━━━ Records for the exercise

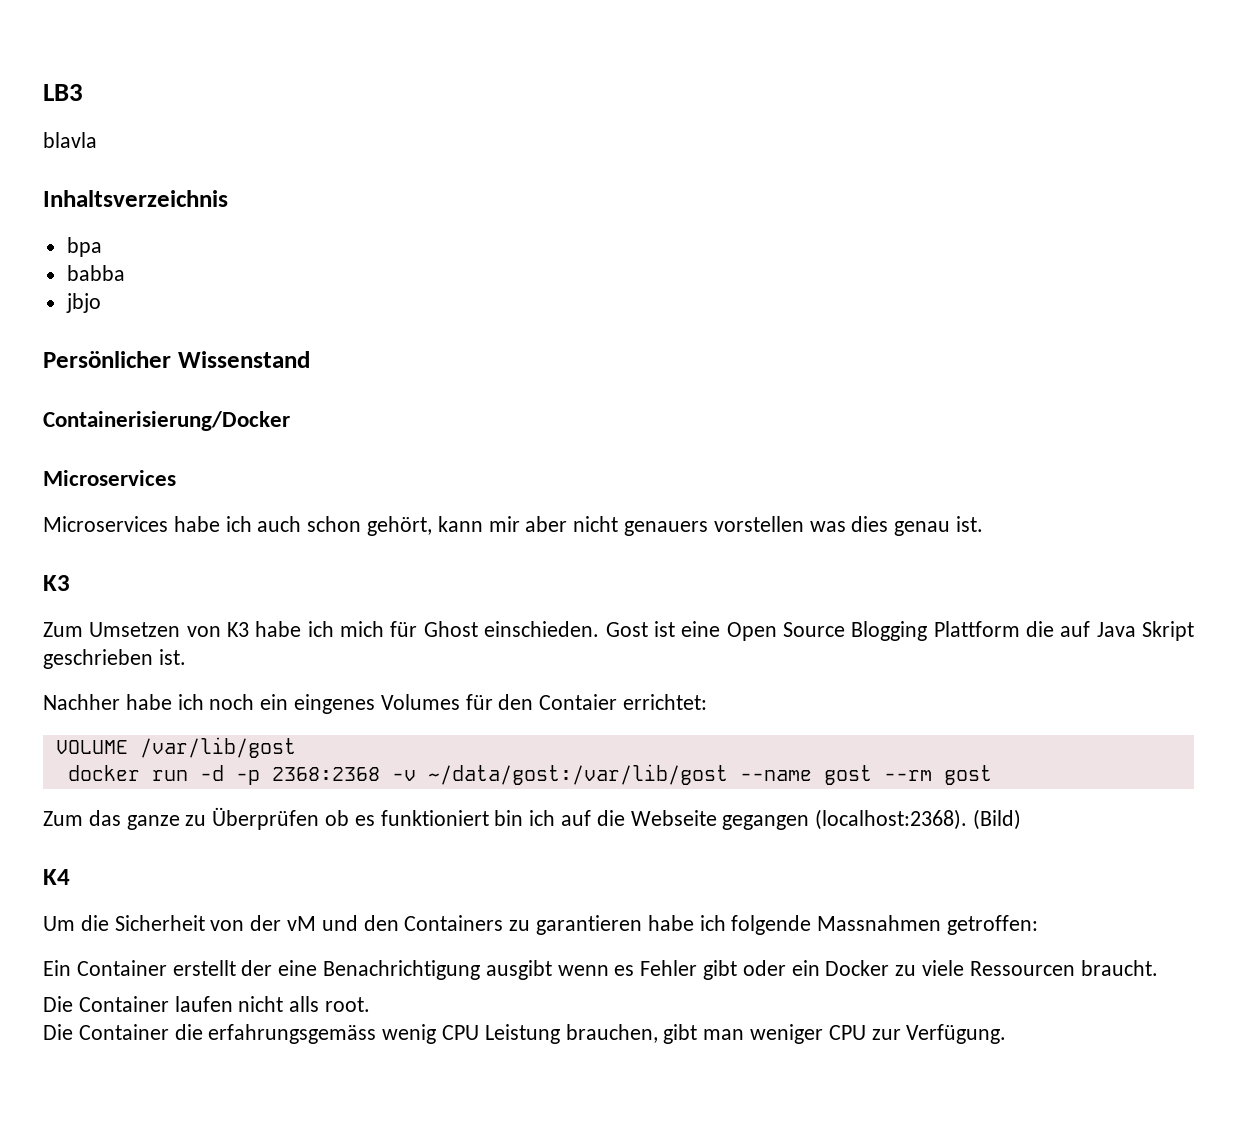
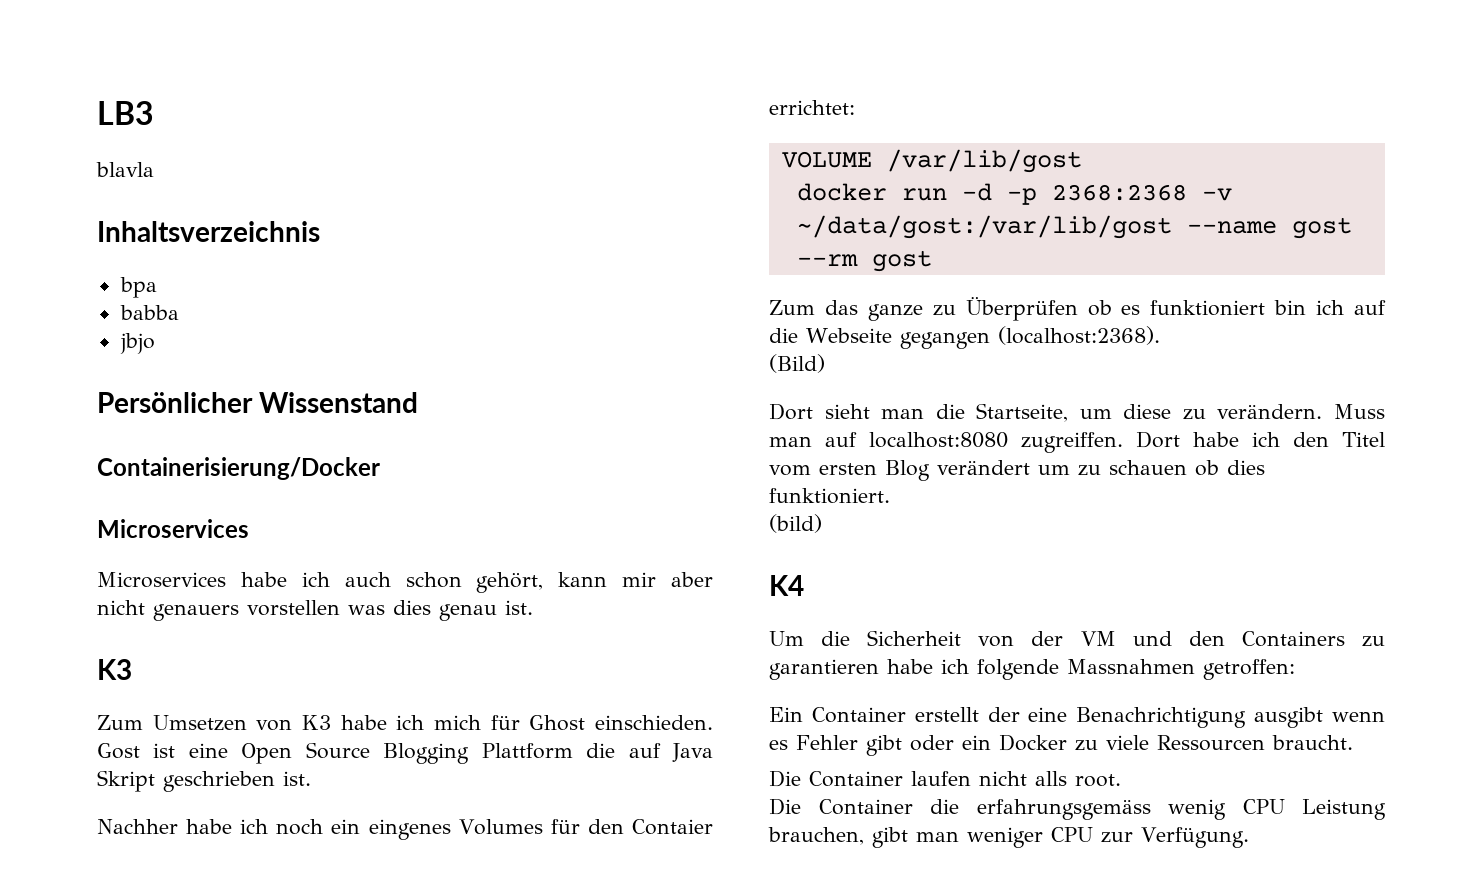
(968, 819) none -> (1160, 335) //
(1022, 819) none -> [769,403,1385,422] [769,431,1385,453] [769,460,1265,481] [769,488,890,504] [769,514,822,533] // Dort sieht man die Startseite, um diese zu verändern. Muss man auf localhost:8080 zugreiffen. Dort habe ich den Titel vom ersten Blog verändert um zu schauen ob dies funktioniert. // (bild)
[287,916,317,931] vM -> [1080,631,1116,646] VM

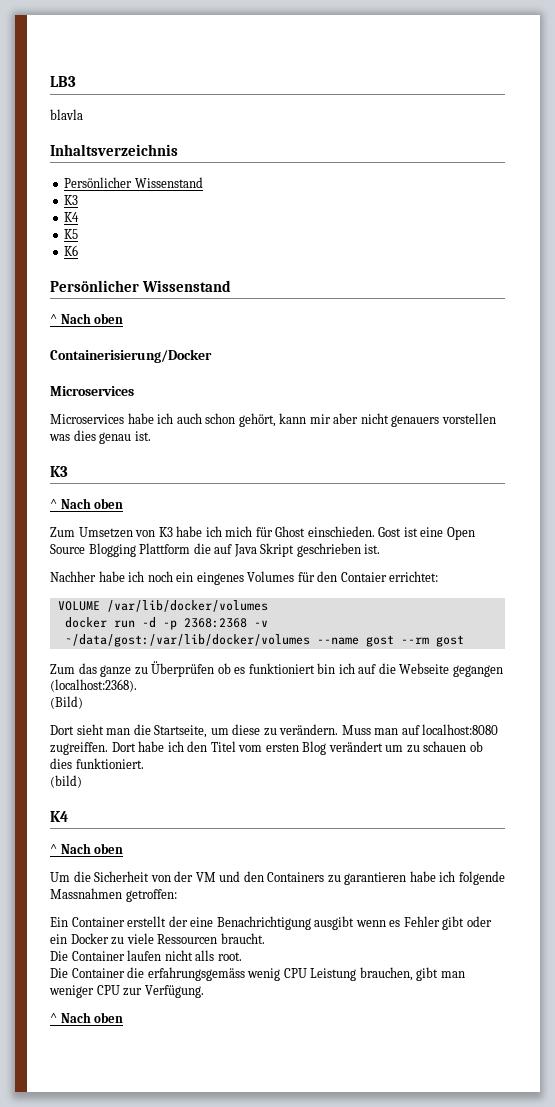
[119,277,157,298] [119,305,179,320] [119,333,155,354] [97,392,419,413] bpa // babba // jbjo // Persönlicher Wissenstand -> [64,177,203,188] [64,195,79,205] [64,212,80,222] [64,229,79,239] [64,245,79,256] [50,280,231,292] [50,313,124,324] Persönlicher Wissenstand // K3 // K4 // K5 // K6 // Persönlicher Wissenstand // ^ Nach oben
(132, 669) none -> [50,498,124,509] // ^ Nach oben
[886,149,1082,173] /var/lib/gost -> [106,600,268,612] /var/lib/docker/volumes
[796,215,1172,239] ~/data/gost:/var/lib/gost -> [64,634,310,647] ~/data/gost:/var/lib/docker/volumes
(804, 585) none -> [50,843,124,854] // ^ Nach oben
(1249, 837) none -> [50,1012,124,1023] // ^ Nach oben

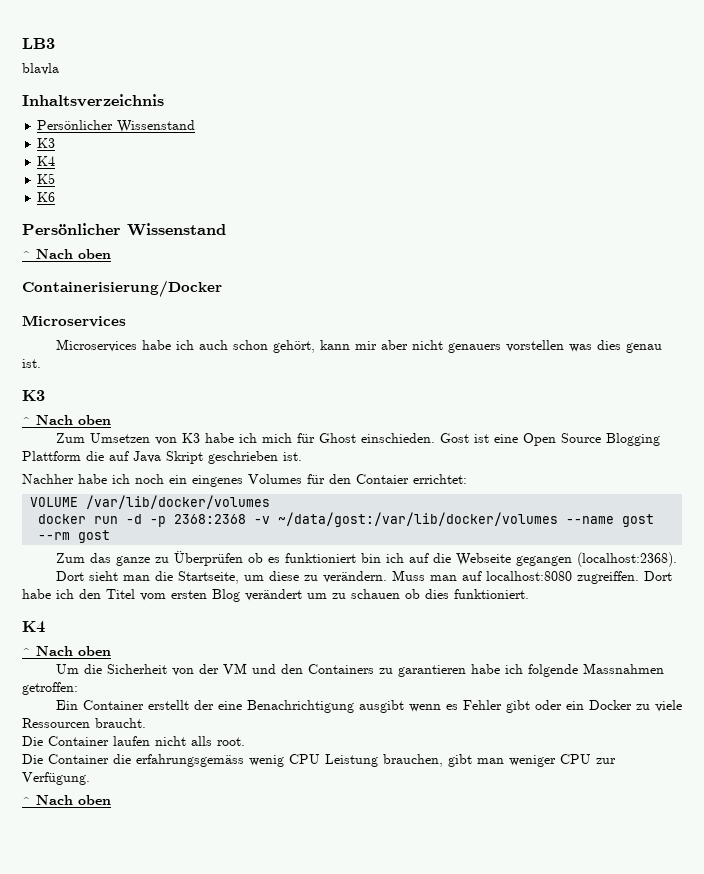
[50,696,83,709] // (Bild) -> (677, 559) none
[50,775,82,788] // (bild) -> (529, 594) none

━━━━━━

> [Description of the task]:
The response must match the data line for line, from its first line through the line with "(132, 669) none", inclusive, and must leave out the pictures.

> [Answer section]:
(968, 819) none -> (1160, 335) //
(1022, 819) none -> [769,403,1385,422] [769,431,1385,453] [769,460,1265,481] [769,488,890,504] [769,514,822,533] // Dort sieht man die Startseite, um diese zu verändern. Muss man auf localhost:8080 zugreiffen. Dort habe ich den Titel vom ersten Blog verändert um zu schauen ob dies funktioniert. // (bild)
[287,916,317,931] vM -> [1080,631,1116,646] VM

[119,277,157,298] [119,305,179,320] [119,333,155,354] [97,392,419,413] bpa // babba // jbjo // Persönlicher Wissenstand -> [64,177,203,188] [64,195,79,205] [64,212,80,222] [64,229,79,239] [64,245,79,256] [50,280,231,292] [50,313,124,324] Persönlicher Wissenstand // K3 // K4 // K5 // K6 // Persönlicher Wissenstand // ^ Nach oben
(132, 669) none -> [50,498,124,509] // ^ Nach oben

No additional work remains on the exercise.